Giovedì 20 febbraio, alle 20.30, il violinista David Garrett si esibirà in concerto al Teatro Carlo Felice. Per l’occasione sarà diretto dal maestro Johannes Wildner ed eseguirà il Concerto per violino e orchestra in Re maggiore, op. 77, e la Sinfonia n°1 in do minore, op. 68, di Johannes Brahms

Nell'attesa del concerto sinfonico, Garrett ha incontrato il pubblico genovese nel foyer del Carlo Felice e ha presentato Il violinista del diavolo, il film sulla vita di Niccolò Paganini che segna anche il suo debutto come attore, proprio nel ruolo del grande compositore: «Sono felicissimo di questa esperienza, ma rimarrà un caso unico. Ho scelto di recitare in questo film perché sono interessato da sempre alla storia di Paganini.
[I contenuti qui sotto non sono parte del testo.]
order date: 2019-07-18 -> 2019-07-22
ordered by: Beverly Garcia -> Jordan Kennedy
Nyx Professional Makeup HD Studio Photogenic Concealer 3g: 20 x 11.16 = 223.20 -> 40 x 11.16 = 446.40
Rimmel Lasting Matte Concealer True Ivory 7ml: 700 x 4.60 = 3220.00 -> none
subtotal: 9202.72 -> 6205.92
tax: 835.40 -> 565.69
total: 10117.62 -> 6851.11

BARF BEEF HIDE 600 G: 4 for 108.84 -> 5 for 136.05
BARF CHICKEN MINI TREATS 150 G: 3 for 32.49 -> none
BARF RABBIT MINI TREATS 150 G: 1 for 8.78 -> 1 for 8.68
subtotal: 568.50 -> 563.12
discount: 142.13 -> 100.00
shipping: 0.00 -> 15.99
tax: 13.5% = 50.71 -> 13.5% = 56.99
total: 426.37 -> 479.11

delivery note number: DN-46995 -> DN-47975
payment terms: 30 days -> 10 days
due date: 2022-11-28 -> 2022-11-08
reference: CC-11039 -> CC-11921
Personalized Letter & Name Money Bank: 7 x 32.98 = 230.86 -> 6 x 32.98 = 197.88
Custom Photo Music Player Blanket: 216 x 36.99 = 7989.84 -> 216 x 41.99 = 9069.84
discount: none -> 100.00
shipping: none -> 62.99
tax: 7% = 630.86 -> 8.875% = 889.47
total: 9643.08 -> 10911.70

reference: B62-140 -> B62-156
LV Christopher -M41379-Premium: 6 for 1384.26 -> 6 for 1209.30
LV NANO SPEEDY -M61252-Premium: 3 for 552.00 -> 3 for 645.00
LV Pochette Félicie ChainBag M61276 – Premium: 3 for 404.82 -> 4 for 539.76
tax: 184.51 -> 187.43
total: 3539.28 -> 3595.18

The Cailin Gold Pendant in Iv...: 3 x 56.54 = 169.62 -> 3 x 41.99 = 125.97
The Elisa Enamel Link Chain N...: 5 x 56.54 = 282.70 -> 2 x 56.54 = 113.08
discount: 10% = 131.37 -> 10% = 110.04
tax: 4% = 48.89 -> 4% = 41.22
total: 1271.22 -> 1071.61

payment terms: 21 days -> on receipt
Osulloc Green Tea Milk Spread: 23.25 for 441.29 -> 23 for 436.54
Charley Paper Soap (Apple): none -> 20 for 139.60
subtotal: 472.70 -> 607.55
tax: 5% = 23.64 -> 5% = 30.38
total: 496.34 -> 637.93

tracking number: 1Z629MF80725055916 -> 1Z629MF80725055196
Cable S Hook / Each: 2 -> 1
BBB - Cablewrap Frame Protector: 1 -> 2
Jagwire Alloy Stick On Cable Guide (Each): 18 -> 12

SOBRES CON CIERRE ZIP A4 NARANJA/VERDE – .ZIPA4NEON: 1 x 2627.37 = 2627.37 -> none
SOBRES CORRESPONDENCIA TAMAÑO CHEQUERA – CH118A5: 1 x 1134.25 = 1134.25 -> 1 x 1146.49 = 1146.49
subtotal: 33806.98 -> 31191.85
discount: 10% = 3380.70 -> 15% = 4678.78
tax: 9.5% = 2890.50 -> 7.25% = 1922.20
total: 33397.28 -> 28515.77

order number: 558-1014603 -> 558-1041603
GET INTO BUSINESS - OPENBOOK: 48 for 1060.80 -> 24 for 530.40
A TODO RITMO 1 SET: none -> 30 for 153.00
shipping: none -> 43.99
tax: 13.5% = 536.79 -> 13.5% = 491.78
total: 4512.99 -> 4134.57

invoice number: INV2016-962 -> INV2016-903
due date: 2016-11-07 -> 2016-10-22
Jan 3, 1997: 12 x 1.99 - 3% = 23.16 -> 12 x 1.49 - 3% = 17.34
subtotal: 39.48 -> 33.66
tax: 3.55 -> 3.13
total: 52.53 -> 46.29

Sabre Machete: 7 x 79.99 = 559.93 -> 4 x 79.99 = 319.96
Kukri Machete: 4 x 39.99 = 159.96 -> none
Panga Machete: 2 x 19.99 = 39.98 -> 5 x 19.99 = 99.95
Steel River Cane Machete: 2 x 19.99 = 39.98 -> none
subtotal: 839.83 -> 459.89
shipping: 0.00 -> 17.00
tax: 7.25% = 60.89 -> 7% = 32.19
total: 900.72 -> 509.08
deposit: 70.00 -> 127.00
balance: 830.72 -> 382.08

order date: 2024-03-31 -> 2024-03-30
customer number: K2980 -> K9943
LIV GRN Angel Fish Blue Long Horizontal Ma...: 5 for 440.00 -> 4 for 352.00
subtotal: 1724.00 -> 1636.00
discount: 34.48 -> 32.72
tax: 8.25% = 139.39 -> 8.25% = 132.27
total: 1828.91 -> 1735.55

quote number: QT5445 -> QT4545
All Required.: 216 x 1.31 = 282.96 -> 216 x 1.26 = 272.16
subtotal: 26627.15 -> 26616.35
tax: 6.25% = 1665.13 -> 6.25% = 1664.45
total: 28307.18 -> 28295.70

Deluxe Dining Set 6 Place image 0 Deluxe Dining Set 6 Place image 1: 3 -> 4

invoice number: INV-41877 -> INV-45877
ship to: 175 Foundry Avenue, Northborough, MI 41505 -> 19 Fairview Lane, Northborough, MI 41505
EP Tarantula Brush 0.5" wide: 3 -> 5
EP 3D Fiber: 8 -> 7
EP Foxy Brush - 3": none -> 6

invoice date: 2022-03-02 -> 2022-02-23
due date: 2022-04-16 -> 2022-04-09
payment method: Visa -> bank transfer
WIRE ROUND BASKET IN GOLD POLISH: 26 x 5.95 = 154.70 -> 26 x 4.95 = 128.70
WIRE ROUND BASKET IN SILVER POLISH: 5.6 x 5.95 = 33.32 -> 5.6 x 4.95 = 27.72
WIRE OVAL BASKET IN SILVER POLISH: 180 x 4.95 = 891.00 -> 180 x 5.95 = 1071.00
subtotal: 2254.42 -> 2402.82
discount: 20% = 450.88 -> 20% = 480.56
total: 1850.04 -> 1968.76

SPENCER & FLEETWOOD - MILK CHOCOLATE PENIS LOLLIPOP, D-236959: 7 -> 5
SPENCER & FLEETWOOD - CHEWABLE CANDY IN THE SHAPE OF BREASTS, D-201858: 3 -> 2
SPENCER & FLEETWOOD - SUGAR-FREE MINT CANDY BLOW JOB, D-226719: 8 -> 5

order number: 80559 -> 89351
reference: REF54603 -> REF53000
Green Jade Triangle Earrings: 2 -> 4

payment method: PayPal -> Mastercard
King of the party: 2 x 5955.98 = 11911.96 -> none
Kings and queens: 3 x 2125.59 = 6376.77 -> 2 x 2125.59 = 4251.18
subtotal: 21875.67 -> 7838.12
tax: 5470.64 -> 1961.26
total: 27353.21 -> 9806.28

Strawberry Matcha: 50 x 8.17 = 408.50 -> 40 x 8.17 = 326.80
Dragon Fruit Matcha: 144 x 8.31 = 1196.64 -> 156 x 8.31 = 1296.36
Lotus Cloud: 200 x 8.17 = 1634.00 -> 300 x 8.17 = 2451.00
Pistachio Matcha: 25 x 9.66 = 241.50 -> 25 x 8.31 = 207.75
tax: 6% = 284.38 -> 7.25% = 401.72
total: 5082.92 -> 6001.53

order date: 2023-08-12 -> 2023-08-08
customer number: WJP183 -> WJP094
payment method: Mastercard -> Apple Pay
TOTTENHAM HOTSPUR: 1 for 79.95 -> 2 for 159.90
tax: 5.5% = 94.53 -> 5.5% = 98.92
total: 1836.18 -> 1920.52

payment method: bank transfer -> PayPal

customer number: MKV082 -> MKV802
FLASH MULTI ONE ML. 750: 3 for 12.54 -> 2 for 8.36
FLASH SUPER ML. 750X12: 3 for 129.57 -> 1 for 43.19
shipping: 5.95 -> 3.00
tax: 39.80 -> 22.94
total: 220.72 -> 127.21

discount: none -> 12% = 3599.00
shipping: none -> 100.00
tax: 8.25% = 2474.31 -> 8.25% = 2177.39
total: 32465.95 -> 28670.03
È importante essere coscienti di ciò che si può fare ma, ancora di più, di ciò che non si può fare. Ci sono altri che sanno recitare molto meglio di me, ma io so suonare benissimo il violino», scherza Garrett, che continua: «Nessun attore al mondo avrebbe potuto suonare Paganini. Sono anche molto fiero di aver realizzato la colonna sonora del film assieme al mio amico Franck van der Heijden».

Il pubblico genovese ha accolto calorosamente il violinista tedesco. Diverse centinaia di persone, tra cui tante giovanissime, hanno riempito il foyer del Carlo Felice per vedere da vicino Garrett, che sembrava a tutti gli effetti una rock star. Sarà quel suo look finto trasandato, sarà l'innegabile avvenenza, saranno le capacità tecniche di violinista. Fatto sta che, in qualche maniera, Garrett è riuscito ad avvicinare i giovani alla musica sinfonica.

«È vero, ho fatto il modello a New York per pagarmi gli studi, ma credo che la bellezza possa tornare utile al massimo per i primi due secondi di un incontro. Negli anni a venire si deve dimostrare che si vale davvero», spiega Garrett. «Anche nella vita di Paganini ci sono quattro anni di cui non si sa nulla. Potrebbe aver fatto lo stesso. Quando si suona a certi livelli fin da giovanissimi, com'è successo a entrambi, si vivono tante pressioni, per cui ogni tanto si sente il bisogno di staccare».

Garrett si è detto onorato di essere nella città natale del grande compositore: «Oggi ho avuto l'opportunità di tenere in mano il cannone di Paganini (il violino Guarneri del Gesù, 1743, n.d.r.), conservato a Palazzo Tursi. È davvero il violino perfetto, fatto apposta per il violinista perfetto». Garrett ha anche dichiarato: «La prima cosa che ho fatto quando sono arrivato a Genova è stato chiedere di fare visita alla tomba di Paganini, ma mi hanno detto che è a Parma. Poi ho chiesto di vedere la sua casa, ma mi hanno risposto che è stata rasa al suolo per costruire una strada. Non nego che la cosa mi ha sconvolto». 

Per Garrett Paganini era «un genio, reso tale anche dalle sue insicurezze». A chi gli ha chiesto come mai spesso mixa rock e musica classica, Garrett ha risposto che non concepisce la divisione in generi musicali: «Esiste la musica. Punto. Paganini è stato il primo, duecento anni fa, a trasformare la musica popolare in musica classica. Esiste un violino prima e un violino dopo di lui».